Input data >>
- Opening Delimiter -

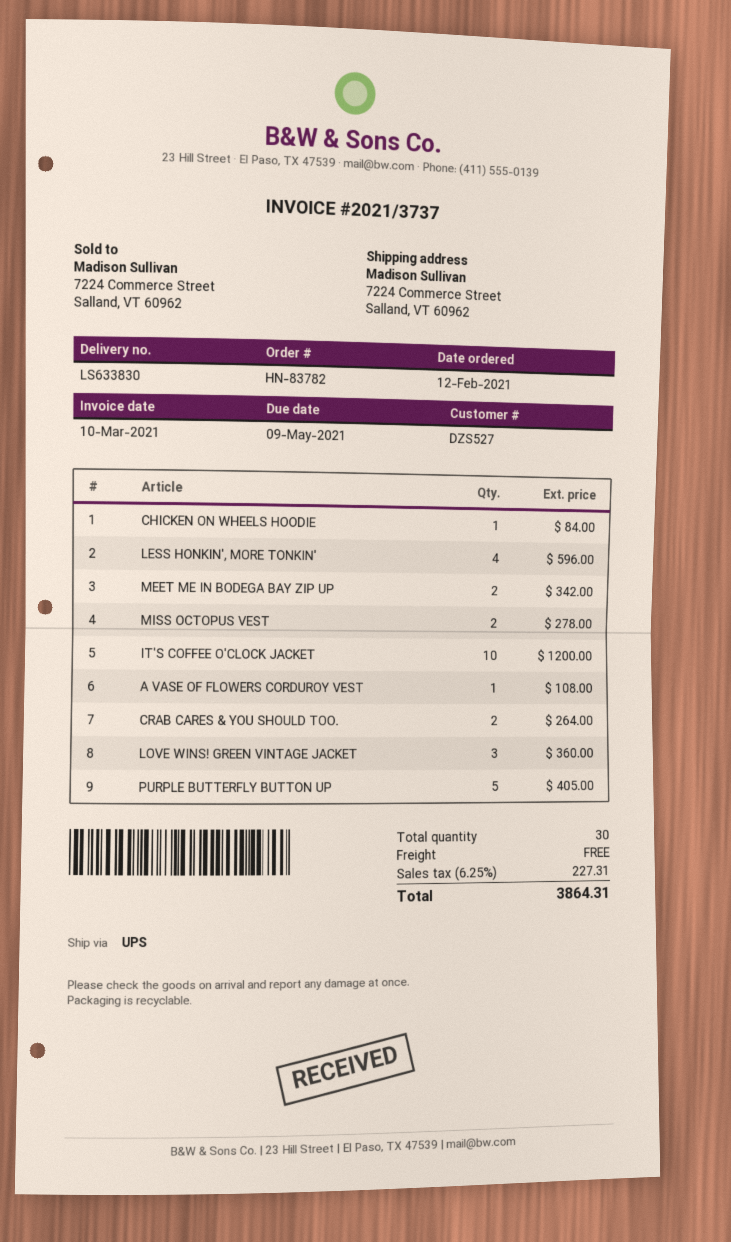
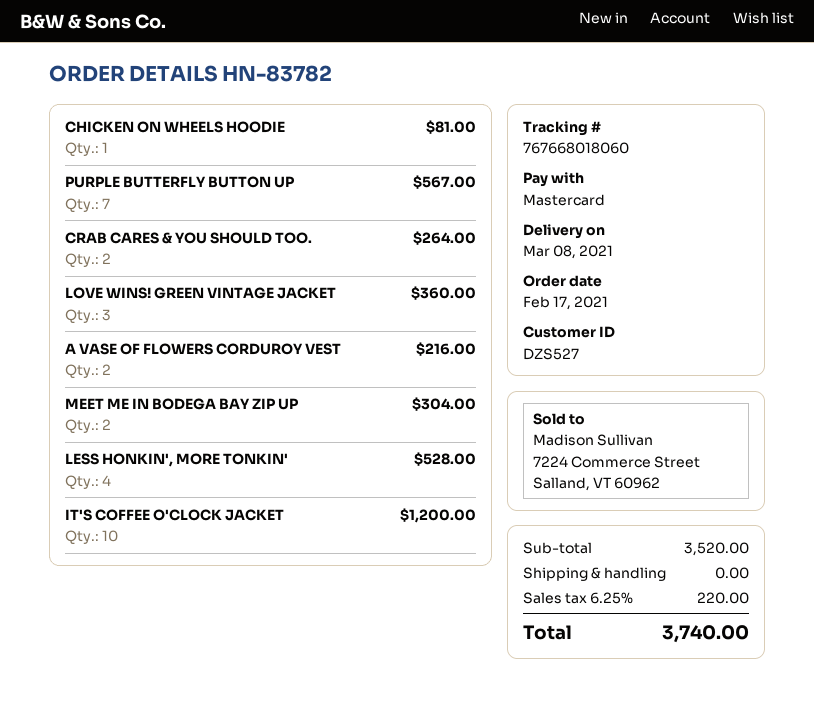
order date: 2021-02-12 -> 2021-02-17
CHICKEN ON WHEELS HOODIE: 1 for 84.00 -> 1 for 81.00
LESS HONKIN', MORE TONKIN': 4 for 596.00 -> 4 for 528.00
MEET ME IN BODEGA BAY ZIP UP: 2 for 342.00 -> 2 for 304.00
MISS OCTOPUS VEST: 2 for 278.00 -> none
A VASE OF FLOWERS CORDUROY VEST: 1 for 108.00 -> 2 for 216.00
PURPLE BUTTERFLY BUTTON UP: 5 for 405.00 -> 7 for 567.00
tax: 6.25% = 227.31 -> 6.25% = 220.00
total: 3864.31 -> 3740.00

- Closing Delimiter -
- Opening Delimiter -

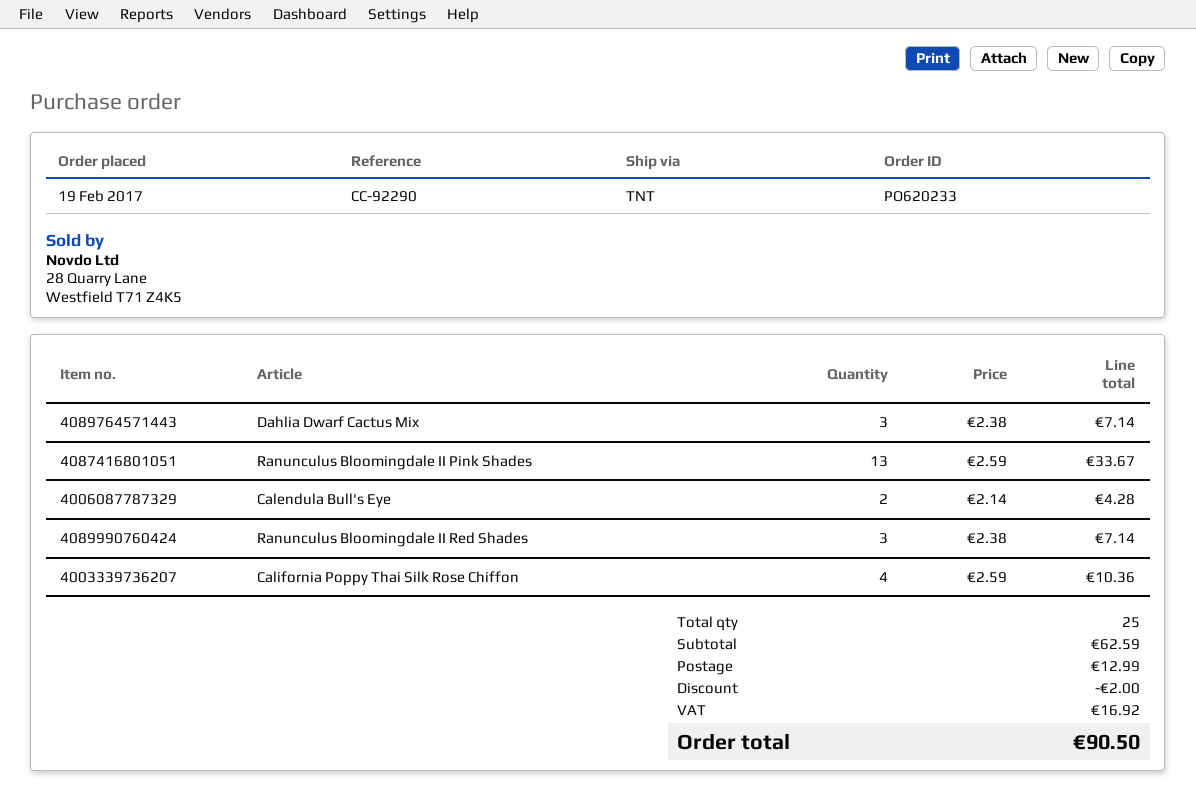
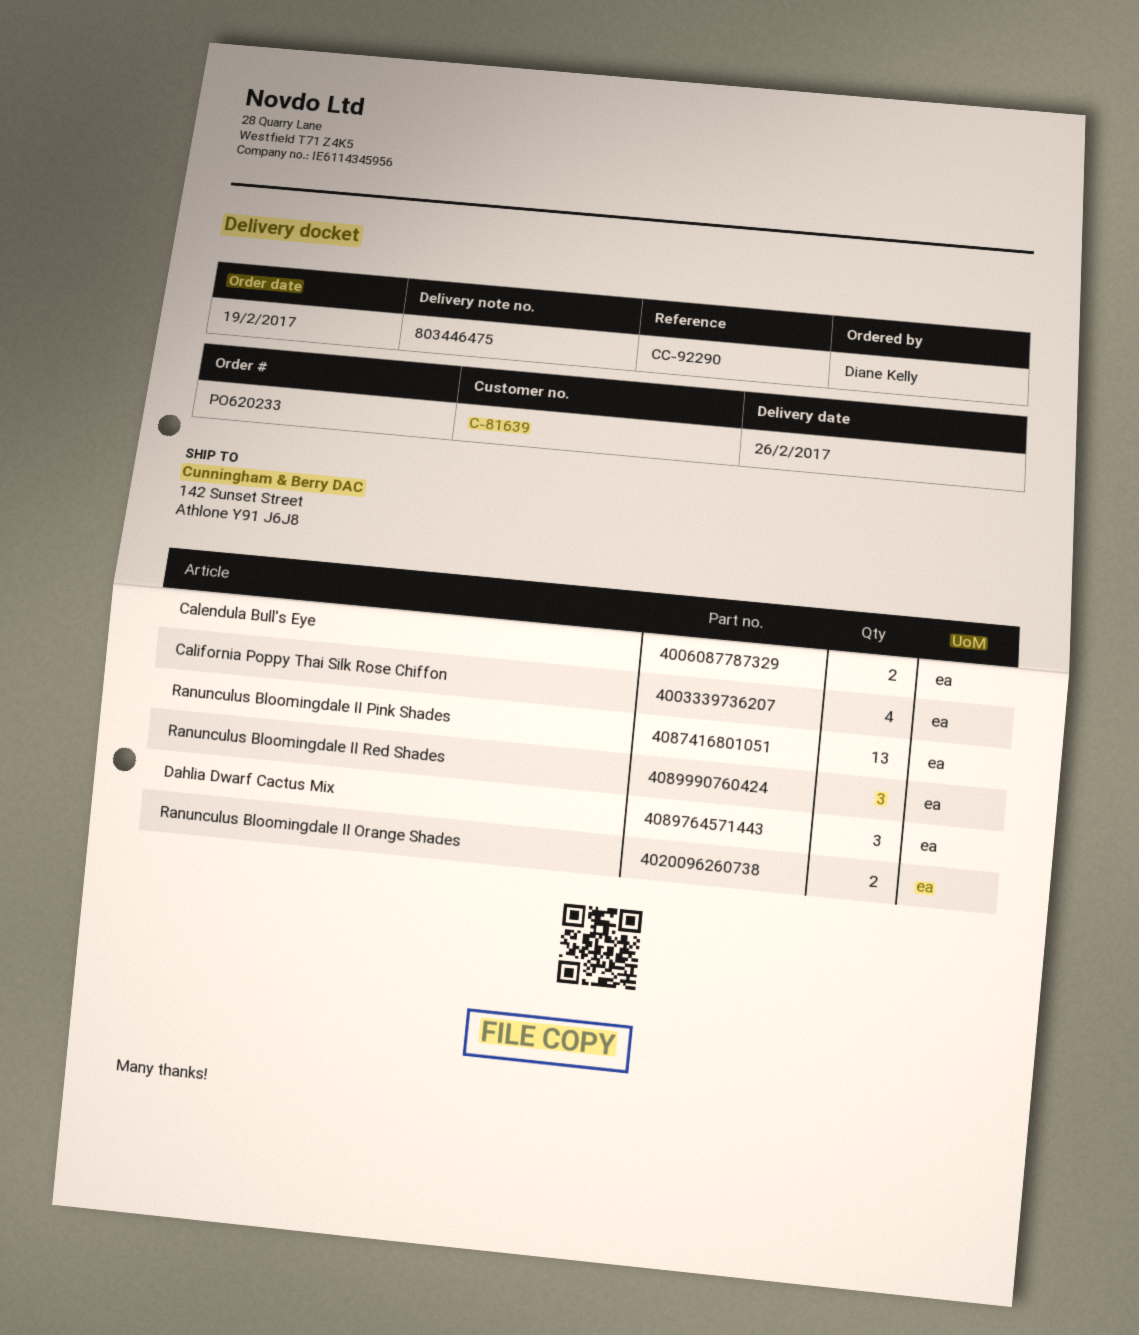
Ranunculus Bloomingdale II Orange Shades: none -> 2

- Closing Delimiter -

Problem >>
Using the data above, return each line that includes the word "none".

Finished exercise >>
MISS OCTOPUS VEST: 2 for 278.00 -> none
Ranunculus Bloomingdale II Orange Shades: none -> 2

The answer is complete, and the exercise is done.